- Opening Delimiter -

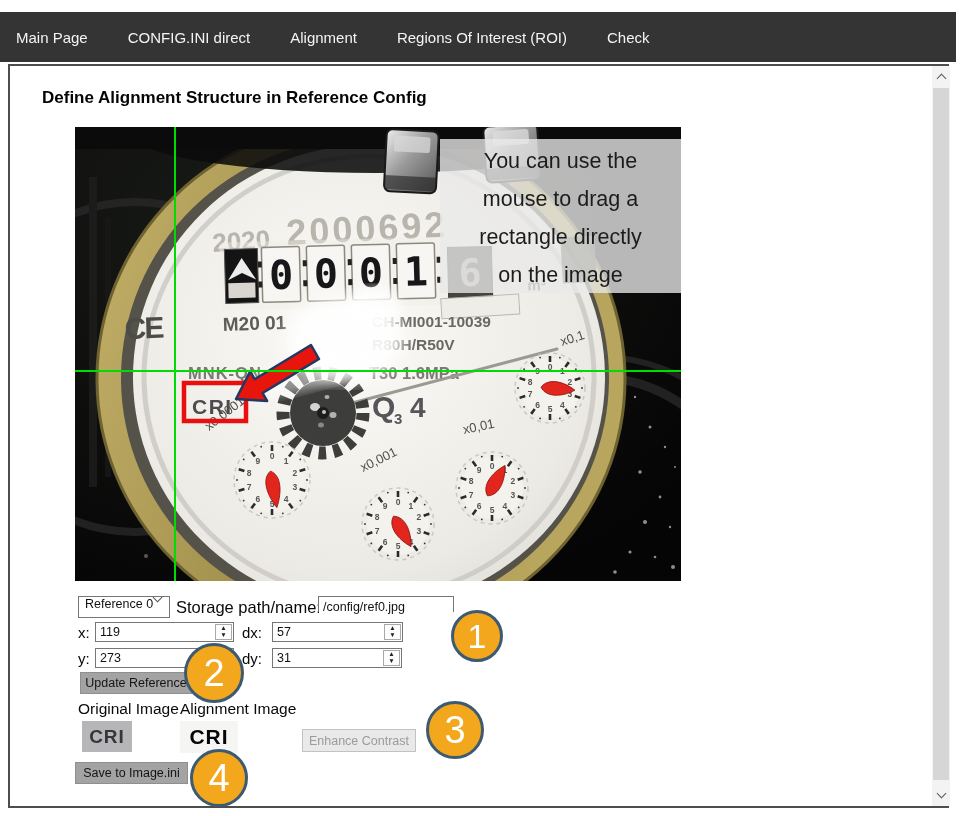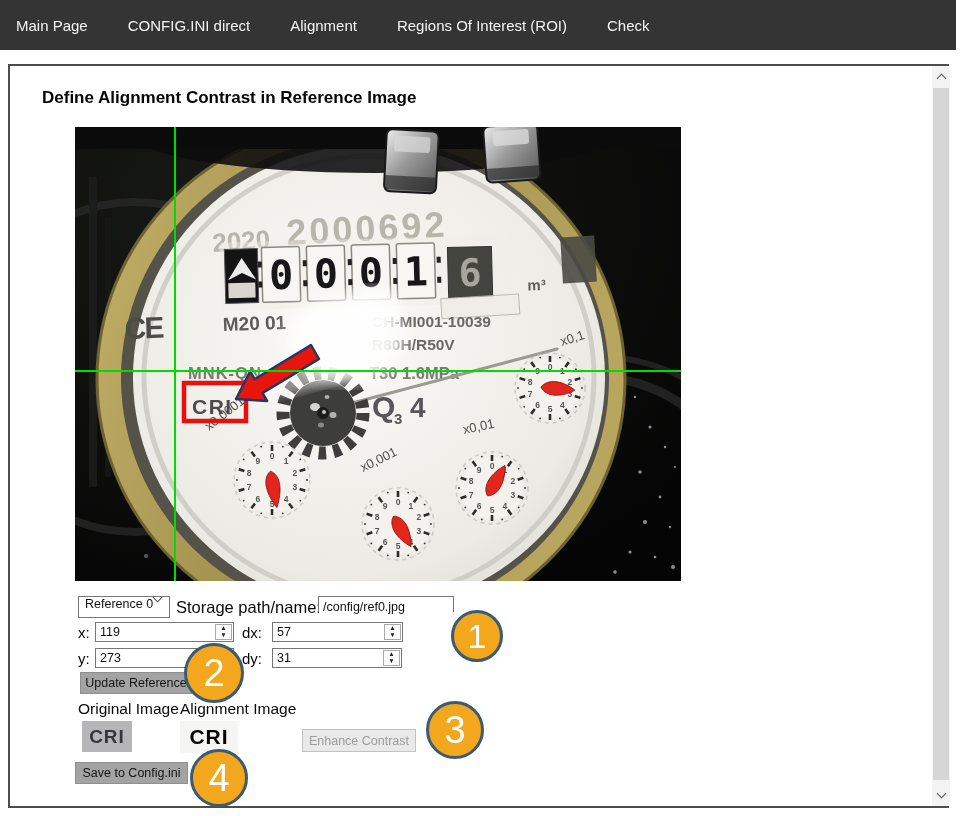--- a/index.html
+++ b/index.html
@@ -7,7 +7,7 @@
         font-family:"Liberation Sans",sans-serif;}
 
   
-  .nav{position:absolute;left:0;top:0;width:956px;height:50px;background:#343434;
+  .nav{position:absolute;left:0;top:12px;width:956px;height:50px;background:#343434;
        display:flex;align-items:center;padding-left:16px;gap:40px;box-sizing:border-box;}
   .nav-item{color:#f4f4f4;font-size:15px;cursor:pointer;white-space:nowrap;}
 

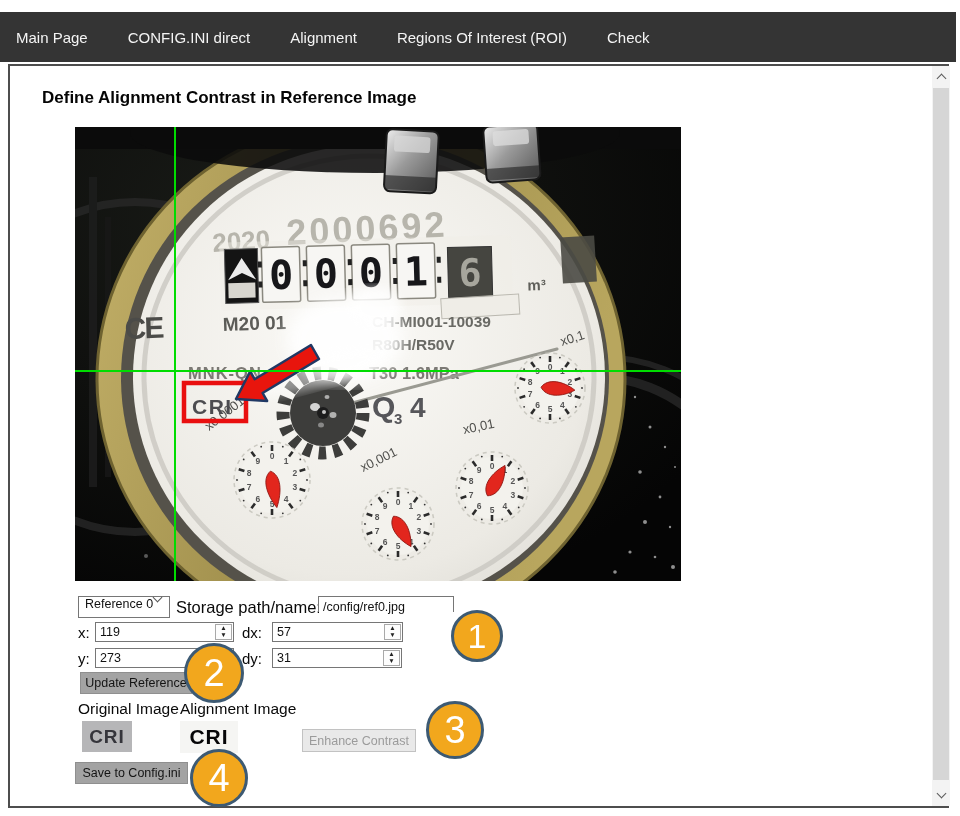--- a/index.html
+++ b/index.html
@@ -97,7 +97,7 @@
   </div>
 
   <div class="frame"></div>
-  <div class="title">Define Alignment Contrast in Reference Image</div>
+  <div class="title">Define Alignment Structure in Reference Config</div>
 
   <div class="imgwrap">
     <svg width="606" height="454" viewBox="0 0 606 454">

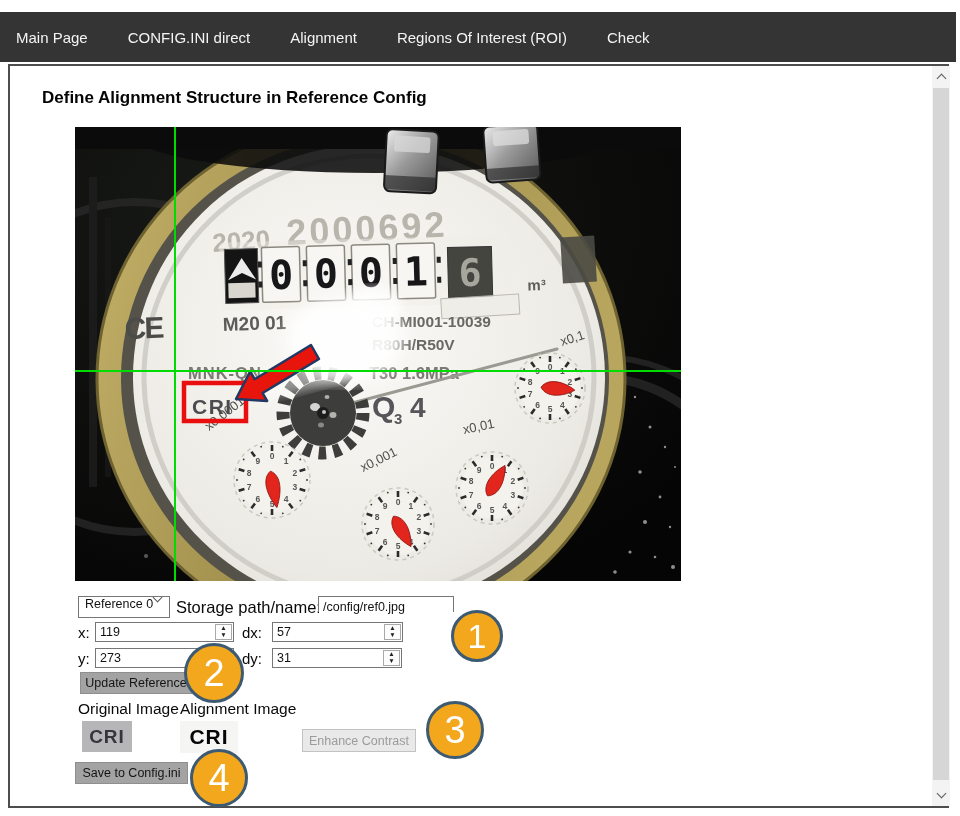--- a/index.html
+++ b/index.html
@@ -473,6 +473,12 @@
       <line x1="0" y1="244" x2="606" y2="244" stroke="#00dc00" stroke-width="2"></line>
     </svg>
 
+    <div class="hint">
+      <span>You can use the</span>
+      <span>mouse to drag a</span>
+      <span>rectangle directly</span>
+      <span>on the image</span>
+    </div>
   </div>
 
   <div class="selbox">

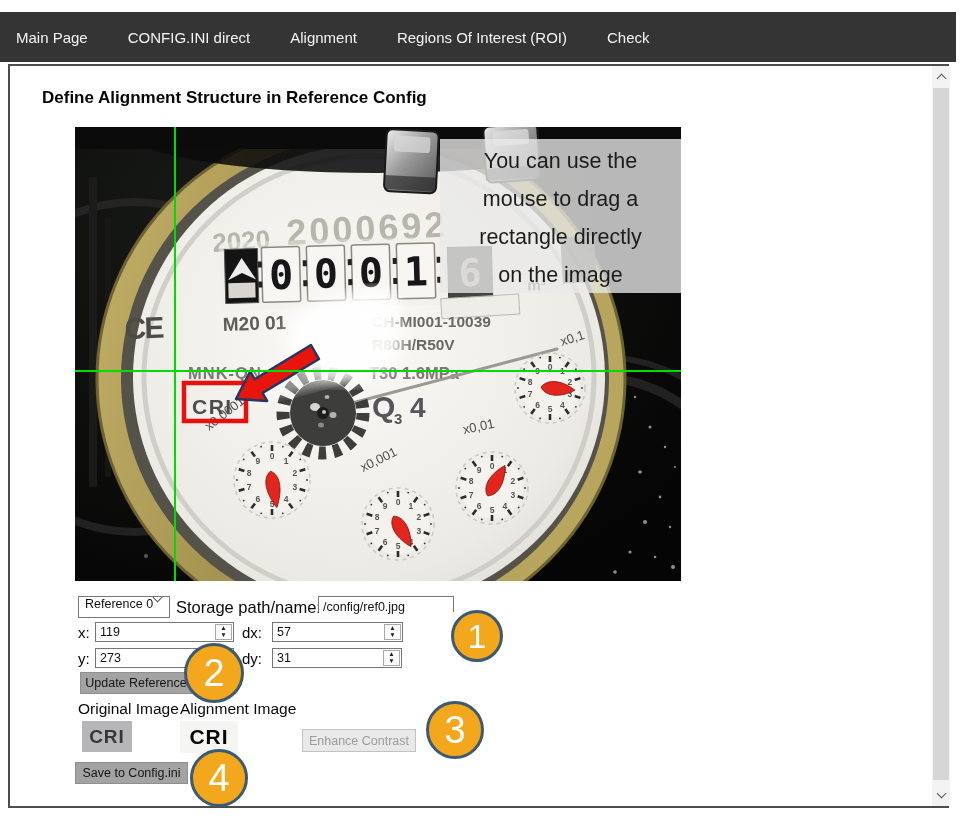--- a/index.html
+++ b/index.html
@@ -533,7 +533,7 @@
   <div class="crop crop-ref">CRI</div>
 
   <div class="btn disabled" style="left:302px;top:729px;width:114px;height:23px;">Enhance Contrast</div>
-  <div class="btn" style="left:75px;top:762px;width:113px;">Save to Config.ini</div>
+  <div class="btn" style="left:75px;top:762px;width:113px;">Save to Image.ini</div>
 
   <div class="badge b1">1</div>
   <div class="badge b2">2</div>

- Closing Delimiter -

#### [Problem]
Please retype every record shown above, exactly as written, but without pictures.

#### [Problem solution]
--- a/index.html
+++ b/index.html
@@ -7,7 +7,7 @@
         font-family:"Liberation Sans",sans-serif;}
 
   
-  .nav{position:absolute;left:0;top:0;width:956px;height:50px;background:#343434;
+  .nav{position:absolute;left:0;top:12px;width:956px;height:50px;background:#343434;
        display:flex;align-items:center;padding-left:16px;gap:40px;box-sizing:border-box;}
   .nav-item{color:#f4f4f4;font-size:15px;cursor:pointer;white-space:nowrap;}
 

--- a/index.html
+++ b/index.html
@@ -97,7 +97,7 @@
   </div>
 
   <div class="frame"></div>
-  <div class="title">Define Alignment Contrast in Reference Image</div>
+  <div class="title">Define Alignment Structure in Reference Config</div>
 
   <div class="imgwrap">
     <svg width="606" height="454" viewBox="0 0 606 454">

--- a/index.html
+++ b/index.html
@@ -473,6 +473,12 @@
       <line x1="0" y1="244" x2="606" y2="244" stroke="#00dc00" stroke-width="2"></line>
     </svg>
 
+    <div class="hint">
+      <span>You can use the</span>
+      <span>mouse to drag a</span>
+      <span>rectangle directly</span>
+      <span>on the image</span>
+    </div>
   </div>
 
   <div class="selbox">

--- a/index.html
+++ b/index.html
@@ -533,7 +533,7 @@
   <div class="crop crop-ref">CRI</div>
 
   <div class="btn disabled" style="left:302px;top:729px;width:114px;height:23px;">Enhance Contrast</div>
-  <div class="btn" style="left:75px;top:762px;width:113px;">Save to Config.ini</div>
+  <div class="btn" style="left:75px;top:762px;width:113px;">Save to Image.ini</div>
 
   <div class="badge b1">1</div>
   <div class="badge b2">2</div>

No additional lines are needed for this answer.